Symphonies: Brahms by a small margin
Concertos: Brahms clearly
Symphonic poems etc: Dvorak clearly
Piano works: Brahms clearly
String quartets: Dvorak clearly
Other chamber music: Brahms clearly
Songs: Tie
Choral works: Brahms clearly
Operas: no contest, Dvorak

I love Dvorak, he is a clear top10 composer for me. But Brahms ranks higher (#3). Looking at individual works, Brahms composed at least four (Clarinet quintet, German requiem, Violin concerto, Symphony 4) that I'd rate higher than the best of Dvorak (Symphony 9 and SQ 12).


----------



## beetzart (Dec 30, 2009)

Dvorak for me is also a top ten composer who wrote some terrifyingly good music. I particularly enjoy his symphonies mainly no 1 and no. 7 although no. 9 is something special.


----------



## Nereffid (Feb 6, 2013)

I just generally prefer Dvorak to Brahms. No contest in the symphonies, and Brahms has no chamber music that for me comes within shouting distance of the "American" quartet.


----------



## Judith (Nov 11, 2015)

Although love Dvorak, have an obsession with Brahms. Love his works and fascinated by his life!


----------



## Weston (Jul 11, 2008)

Although I'm not so familiar with Dvorak's chamber music, I have to go with Brahms by a substantial margin. It could be that I wore out Dvorak's 9th symphony back when it was called the 5th in the 1960s when I had no money for new music. A lot of Dvorak has a sameness for me, blurring together similar to Vivaldi. That's certainly not a deal breaker, but Brahms' themes! They're so memorable. It's all very subjective though.
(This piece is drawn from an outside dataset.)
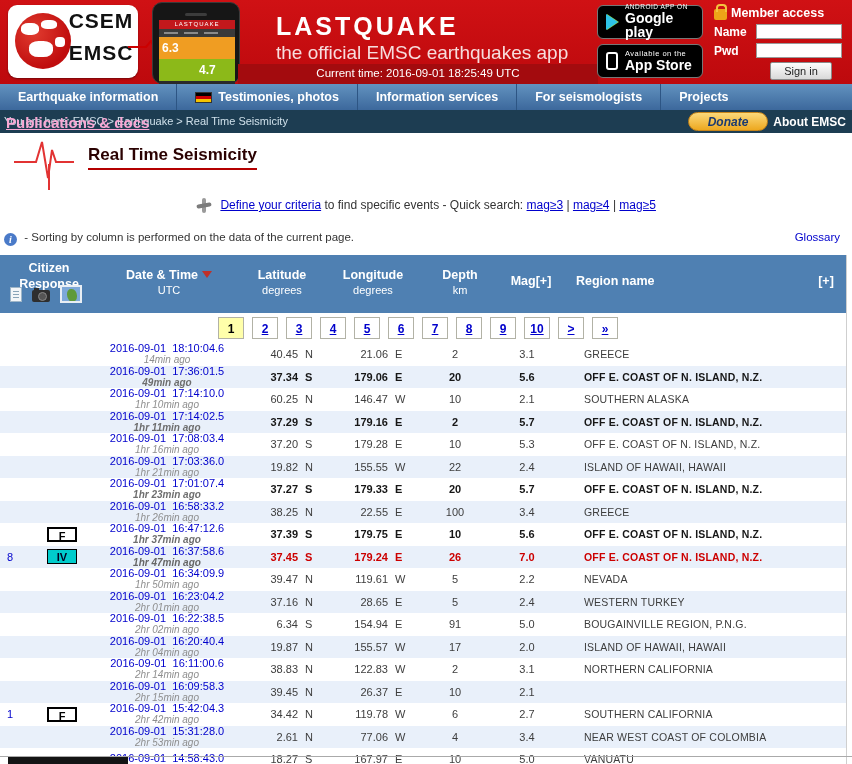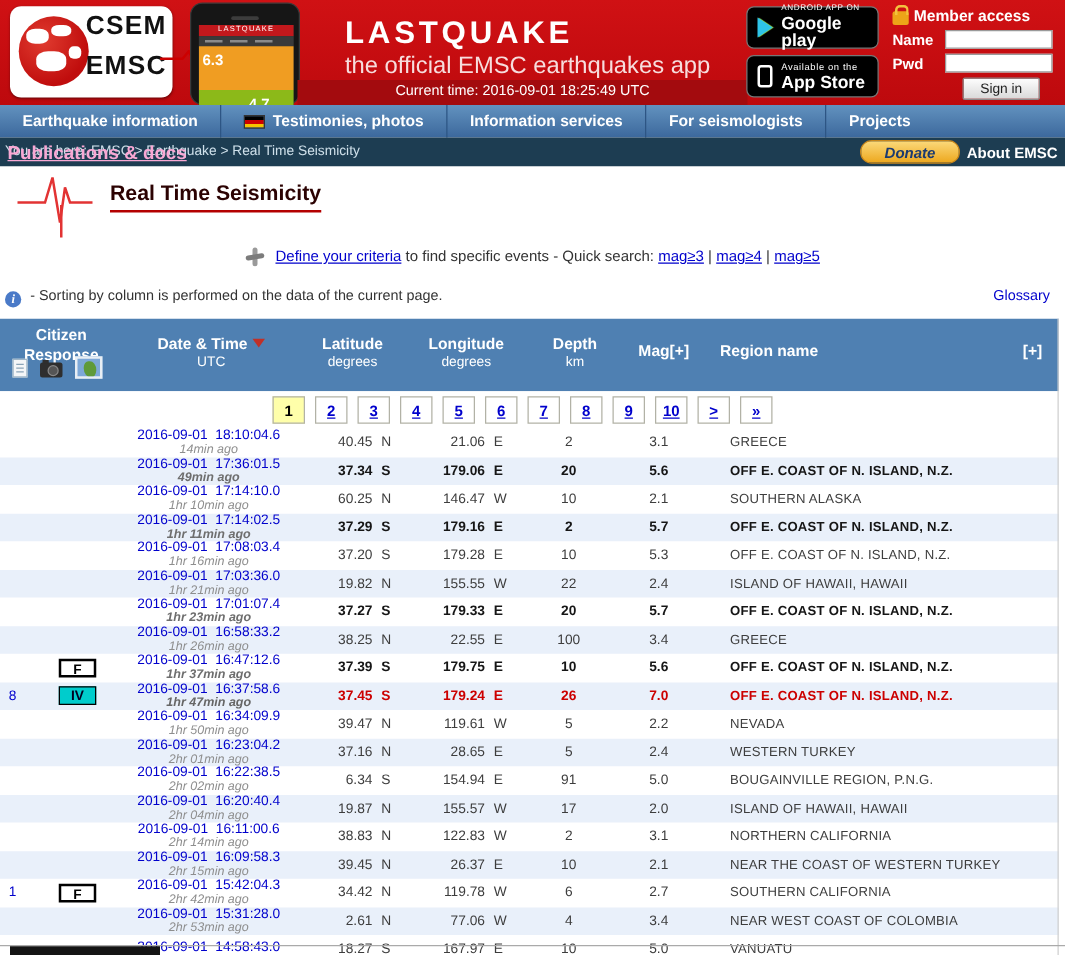"6.3" .prow { height: 35px -> 22px }
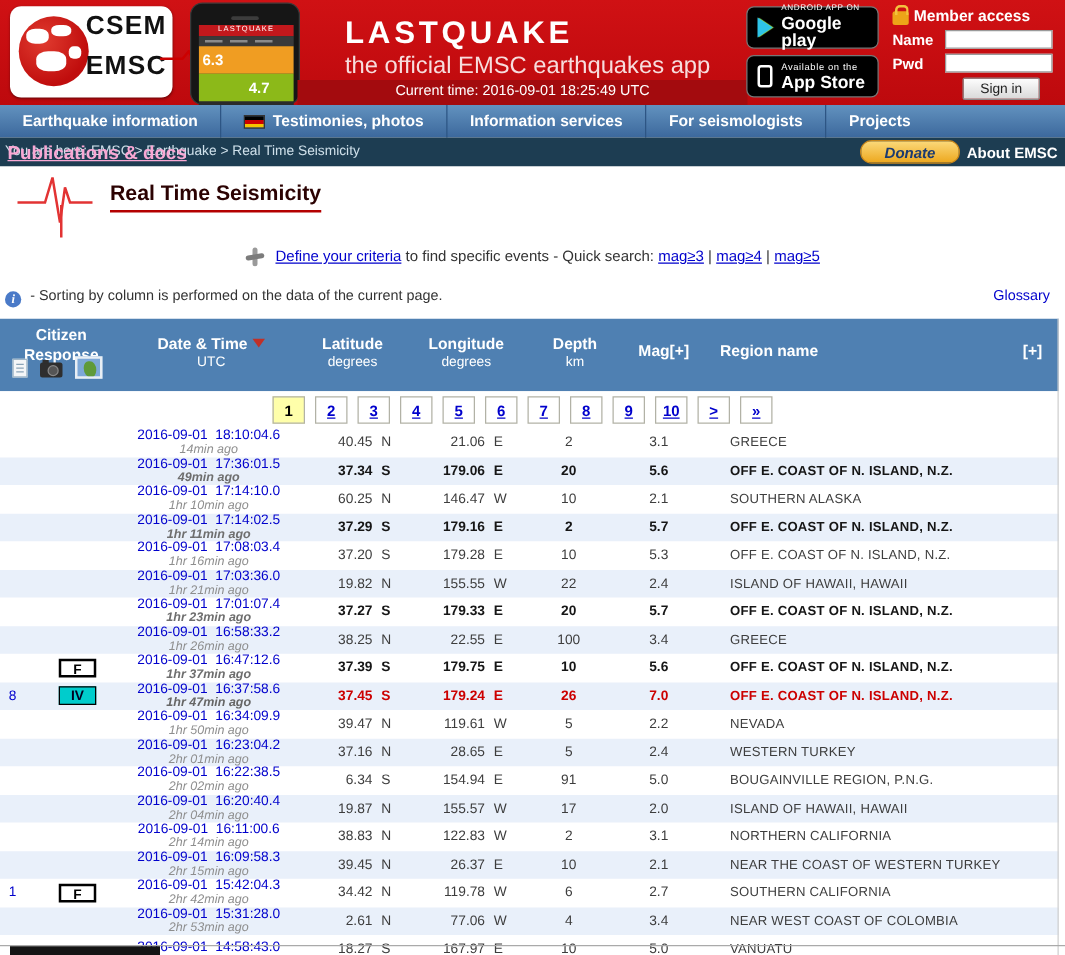"NEAR THE COAST OF WESTERN" div.cell { html: <div>NEAR THE COAST OF WESTERN TURKEY</div> -> none }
I don't know if Dvorak is gaining in popularity, but that has never been a criteria for judgement to me. Sometimes I have to work at avoiding a bit of snobbishness if something becomes too popular.


----------



## CnC Bartok (Jun 5, 2017)

Really not much in it, but for me Dvorak by a narrow margin, and a winner in quite a few surprising areas. Taking up Art Rock's genre-by genre comparison:

Symphonies: Dead heat: can one really compare Brahms' four with Dvorak's last four and see any difference in quality?
Concertos: Brahms, but only just. The Cello Concerto is the finest in the repertoire, I reckon.
Symphonic poems etc: Dvorak clearly. Yup!
Piano works: Brahms clearly. OK, but Dvorak wrote a hefty number of smaller salon pieces, which are beautifully crafted
String quartets: Dvorak clearly. Yup!
Other chamber music: Brahms. OK, but there are some very very fine Dvorak works - Piano trios, quintets, that stand comparison
Songs: Dvorak by a very slim margin. Most of Brahms' are fine works, although beyond the Serious Songs and Die Schoene Magelone, they are as important as Beethoven's are to his output. Dvorak is unfortunately overlooked in this area, the Biblical Songs, Evening Songs, the Gypsy Songs, are wonderful, and more than stand comparison for me. I suppose the Czech language bit doesn't help, but translations are available!
Choral works: Dvorak. Hang on! Beyond the German Requiem, I can't think of anything of major importance by Brahms here! Those secular cantatas are very fine, so are the Motets etc, but stack this up against Dvorak's Requiem, Te Deum, Sv. Ludmilla, Stabat Mater, Svatebni Kosile. Mmmmm!
Operas: no contest, Dvorak. I'll grant you that Brahms' operas are a bit thin on musical substance! They do Compare favourably to Chopin's symphonies though.....


----------



## elgar's ghost (Aug 8, 2010)

By and large fairly even in places allowing their respective strengths and differences, but during the early part of their careers Brahms was by far the more assured composer which gives to his output a real stamp of consistency running all the way through - with the exception of a couple of early-ish works Dvořák as a composer didn't really get going for me until about the time of the fourth symphony.


----------



## Phil loves classical (Feb 8, 2017)

I’ve bashed Brahms enough times, but here I’ll pay respect to him, he was great with shorter subjects which work better with smaller forces, so I think he is better suited for chamber music. I don’t like the way he links his themes like Dvorak, who sounds way more natural to me. Dvorak for me overall.


----------



## Olias (Nov 18, 2010)

Don't forget that Brahms destroyed everything he wrote that didn't meet his own personal standards. Its the reason we have only 122 Opus numbers for him and why we have few extant weak Brahms works. Had Dvorak done the same or had Brahms NOT destroyed his own work we might not even be having this conversation.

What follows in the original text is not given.